I have a number of changes implemented while I was travelling, and will update this patch series.

asb updated this revision to Diff 171075.Oct 25 2018, 6:02 AM

Updated to fix a PatFrags-related assertion and to add exhaustive testing for the *W instruction patterns. Although verbose, these tests have shown their worth by 1) identifying a missing pattern which I've now added and 2) flagging a few cases where codegen could be improved in future.

asb updated this revision to Diff 174171.Nov 15 2018, 2:25 AM

Refreshing patch so it applies without fuzz. No functional changes.

Thanks Alex, LGTM. I did not detect missing predicate around the 64 bit instructions and patterns.

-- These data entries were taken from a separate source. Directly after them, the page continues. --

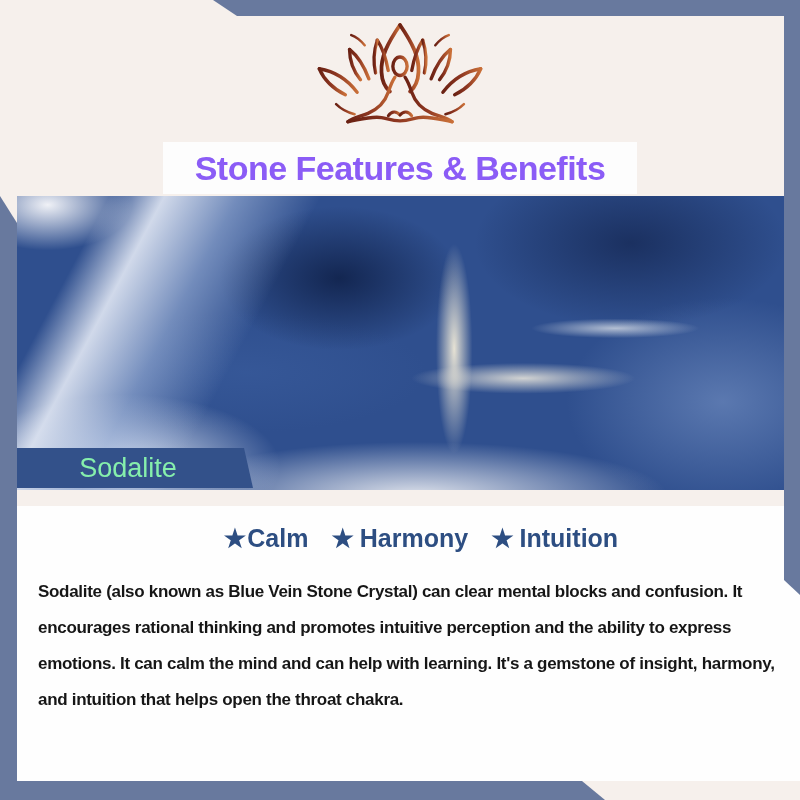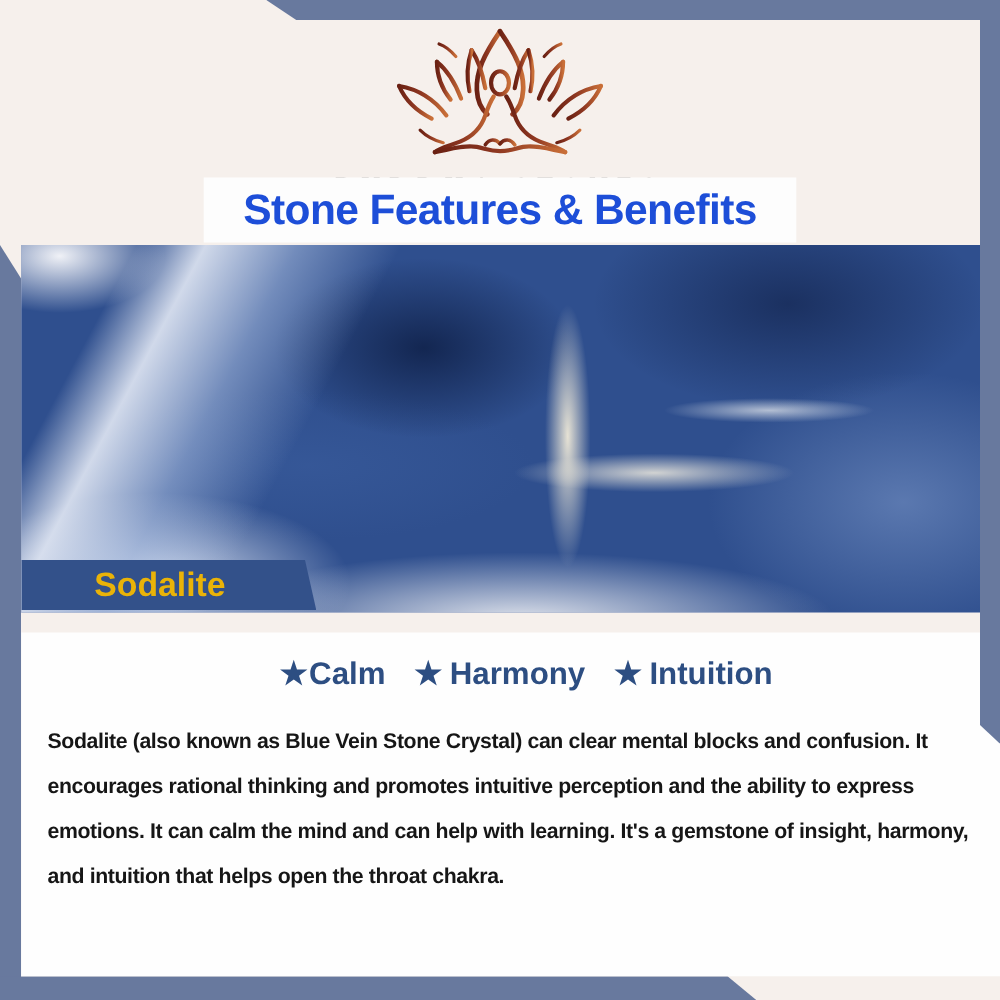--- a/index.html
+++ b/index.html
@@ -45,7 +45,7 @@
     background:#fdfdfd;display:flex;align-items:center;justify-content:center;
   }
   .page-title{
-    font-size:34px;font-weight:bold;color:#1d4ed8;letter-spacing:-0.5px;margin:0;
+    font-size:34px;font-weight:bold;color:#8b5cf6;letter-spacing:-0.5px;margin:0;
   }
   
   .stone-image{

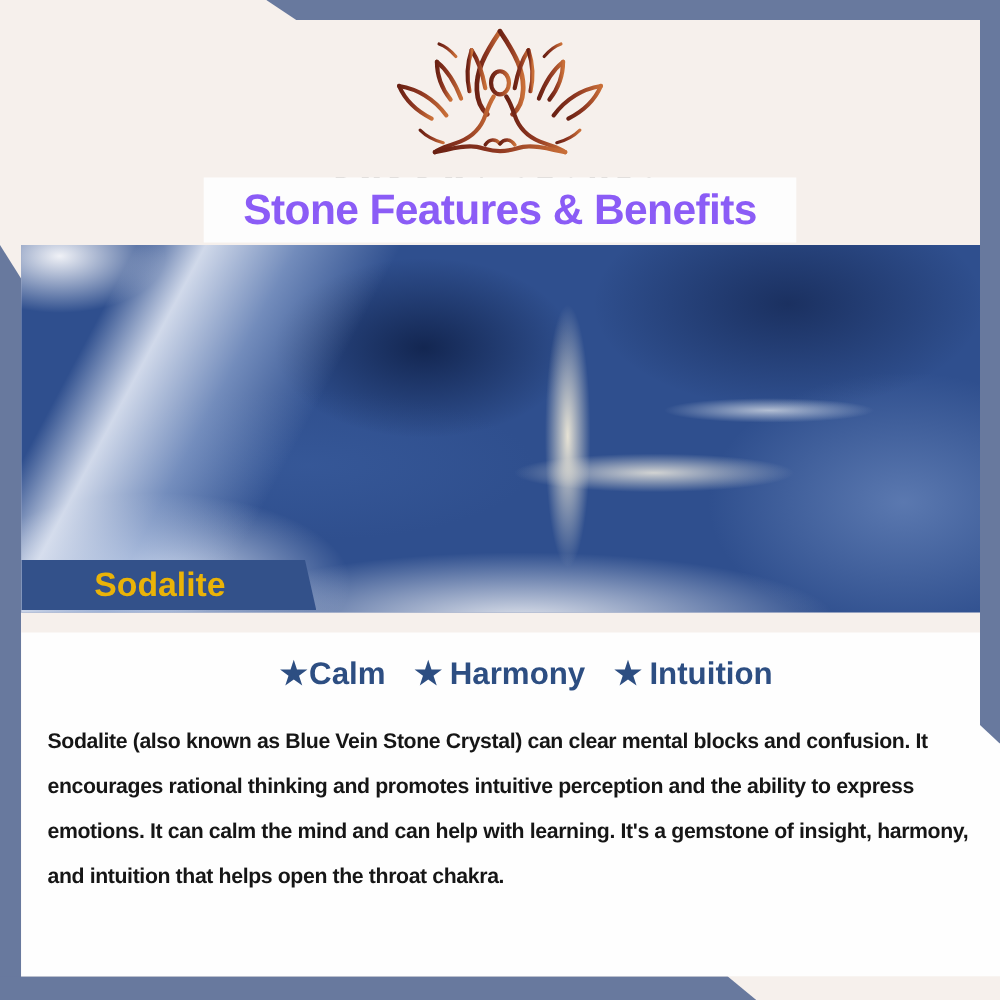--- a/index.html
+++ b/index.html
@@ -72,7 +72,7 @@
     padding-right:14px;box-sizing:border-box;
   }
   .stone-label span{
-    color:#eab308;font-size:27px;font-weight:bold;letter-spacing:0;
+    color:#86efac;font-size:27px;font-weight:normal;letter-spacing:0;
   }
   
   .content{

This revision was not accepted when it landed; it landed in state Needs Review.Nov 30 2018, 1:42 AM
This revision was automatically updated to reflect the committed changes.
efriedma added inline comments.

These shift-right patterns are sort of suspicious. In particular, what happens if the shift amount is >= 32? For example, consider the following function:

long long x(long long y, int s) {
  return ((long long)(int)y)>>s;

x(1, 32) should return 0.

jrtc27 added inline comments.Nov 30 2018, 2:51 PM

Agreed, this currently produces a single sraw a0, a0, a1 for the body of the function, but SRAW only looks at rs2[4:0] ie the shift is modulo 32. The older versions of this patch set actually got this right, producing the correct sext.w a0, a0 ; sra a0, a0, a1 (which is what GCC also does).

asb marked an inline comment as done.Nov 30 2018, 9:19 PM
asb added inline comments.

Thank you Eli. The pattern incorrectly assumes that (sext_inreg foo, i32) is only produced when the original IR type was i32. There are similar issues with the SLLW and SRLW. I've committed rL348067 which removes these for now and adds new test cases which will pick up these issues.

I think this is a case where we suffer for having i64 as the only legal type. I want to be able to exploit the fact that ashr i32 %a, %b is UB where b >= 32, selecting srlw for this case. But that information seems to have been lost by the time we get to the SelectionDAG. I'll investigate how to handle this properly.

asb marked an inline comment as done.Nov 30 2018, 9:22 PM
asb added inline comments.

Typo: I mean selecting sraw for that example.